BRIEF: Among the lines below, take the one holding "html: none ->", the one holding "text: alienígena ->", and all lines between them. Set them down exactly.

DATA SUPPLIED:
● ● ● ● ●

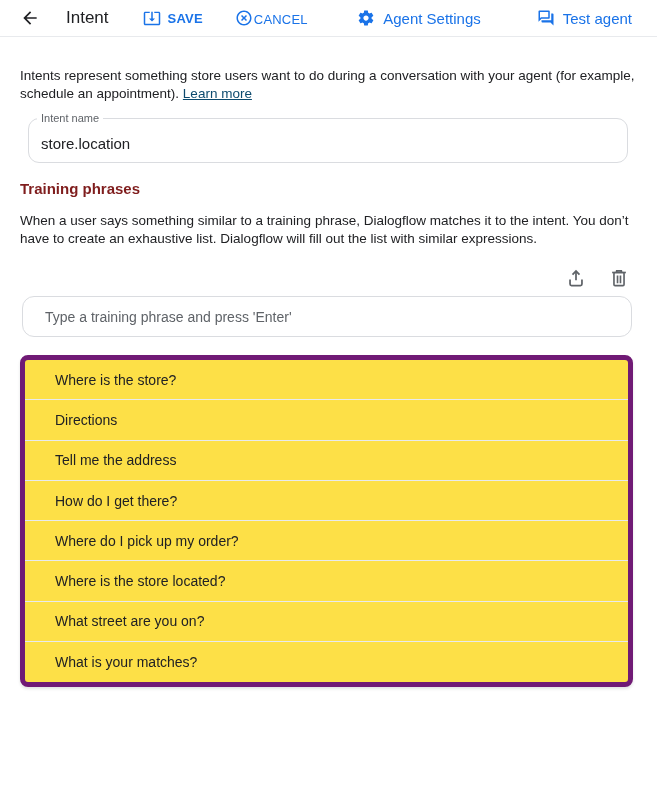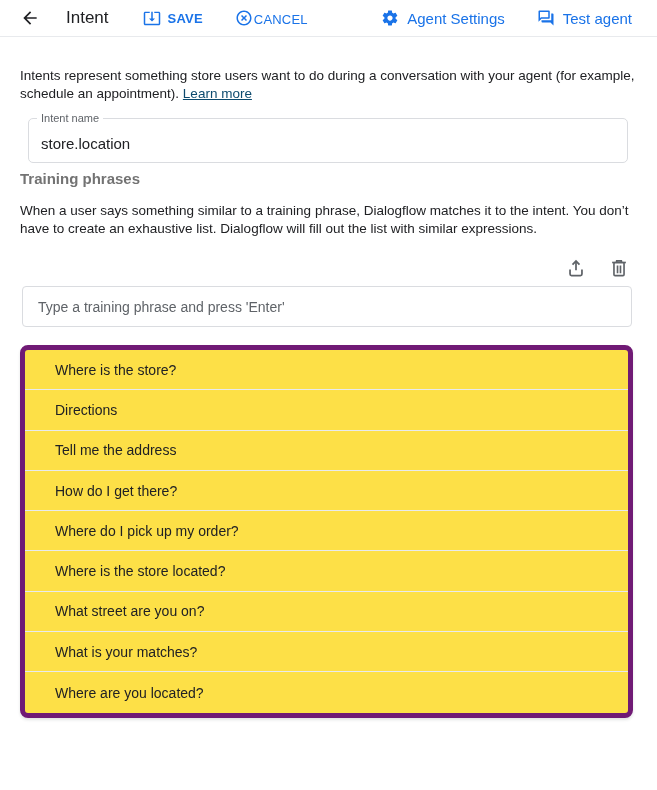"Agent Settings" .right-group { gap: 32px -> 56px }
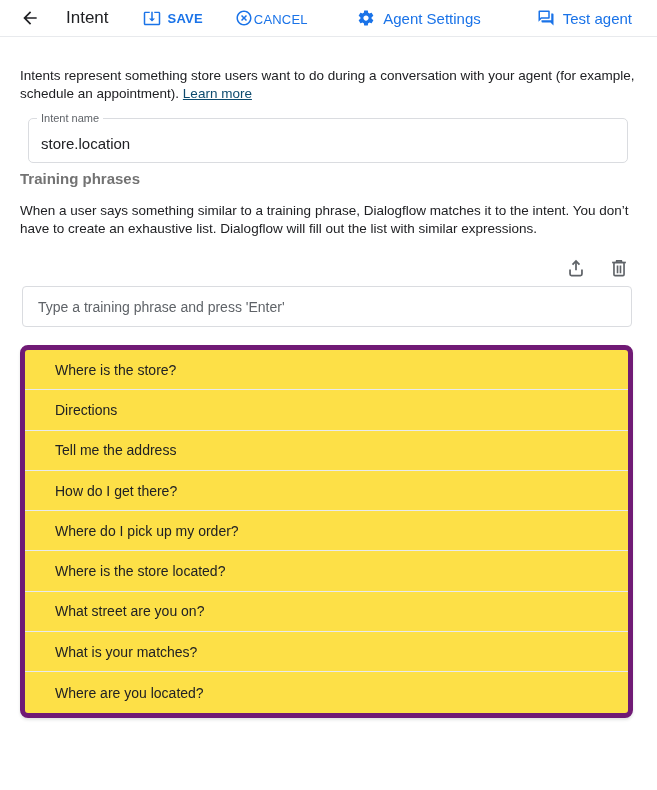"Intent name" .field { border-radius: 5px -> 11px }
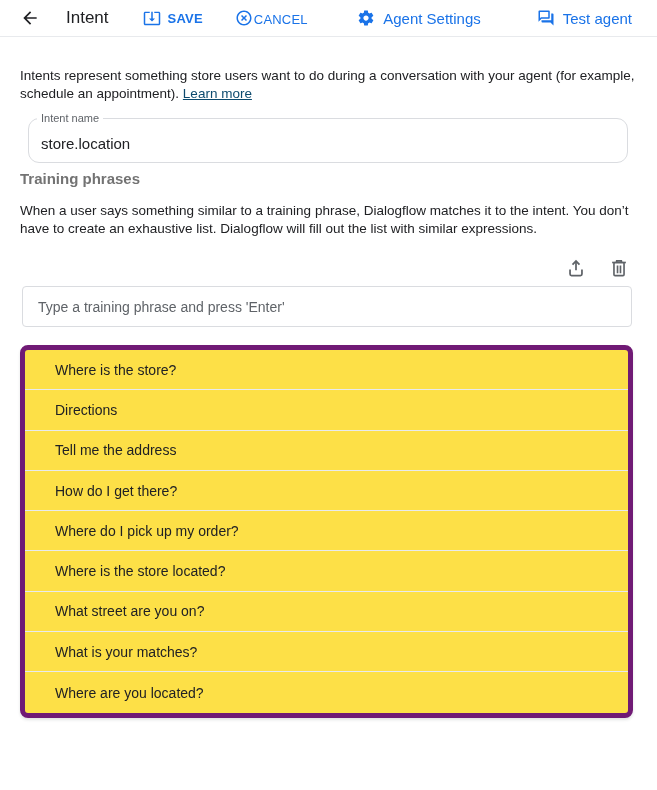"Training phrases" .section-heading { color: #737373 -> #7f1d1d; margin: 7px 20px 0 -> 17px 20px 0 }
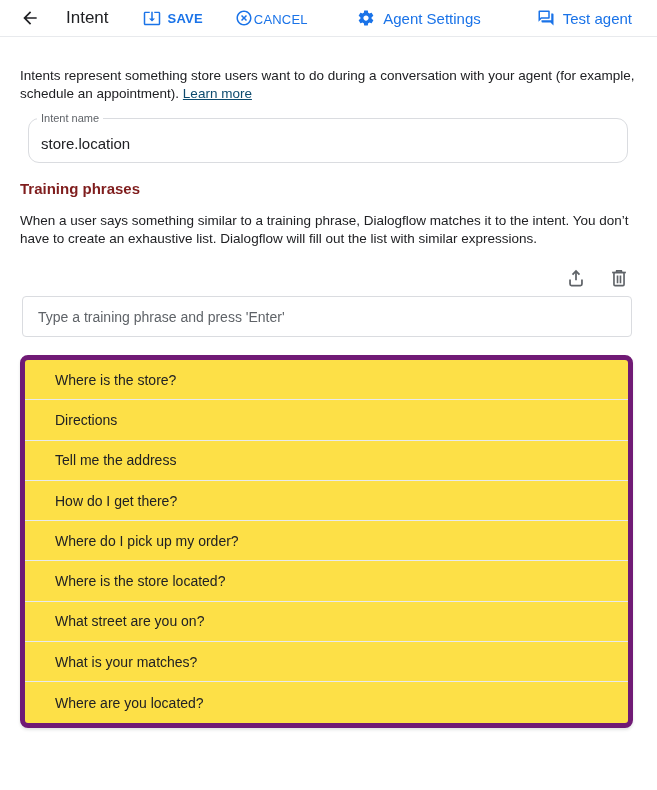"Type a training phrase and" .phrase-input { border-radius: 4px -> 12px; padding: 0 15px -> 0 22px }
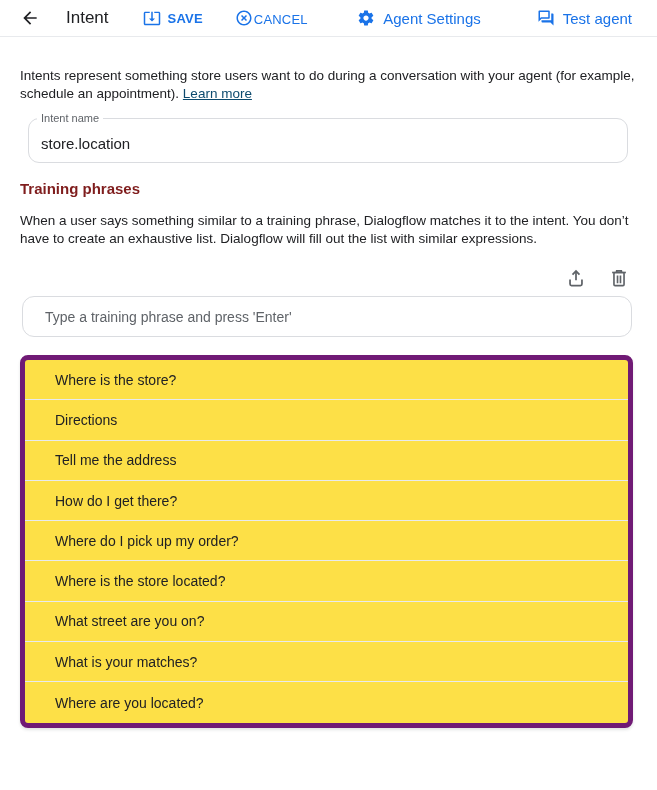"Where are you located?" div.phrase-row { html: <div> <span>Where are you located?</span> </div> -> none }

● ● ● ● ●

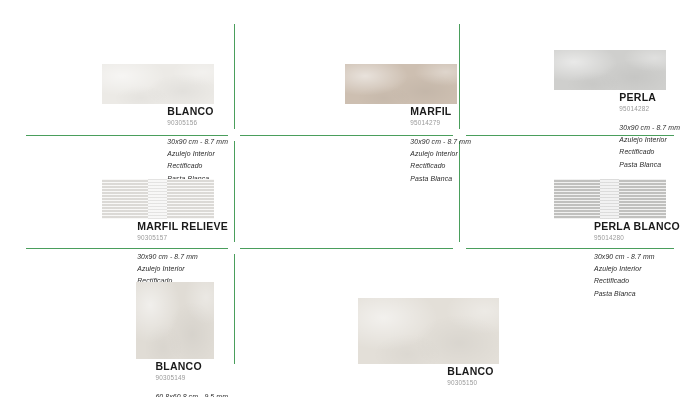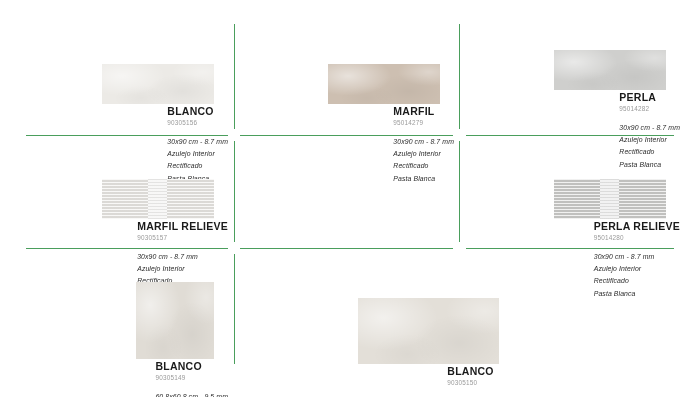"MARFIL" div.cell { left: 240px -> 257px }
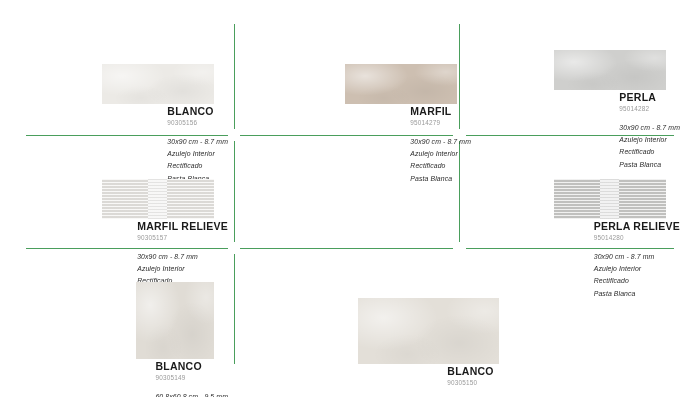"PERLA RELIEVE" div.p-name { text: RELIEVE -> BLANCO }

● ● ● ● ●

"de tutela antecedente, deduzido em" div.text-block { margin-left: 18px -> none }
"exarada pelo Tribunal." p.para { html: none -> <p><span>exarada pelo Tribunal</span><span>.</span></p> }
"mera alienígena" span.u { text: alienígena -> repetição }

● ● ● ● ●

TASK ANSWER:
"exarada pelo Tribunal." p.para { html: none -> <p><span>exarada pelo Tribunal</span><span>.</span></p> }
"mera alienígena" span.u { text: alienígena -> repetição }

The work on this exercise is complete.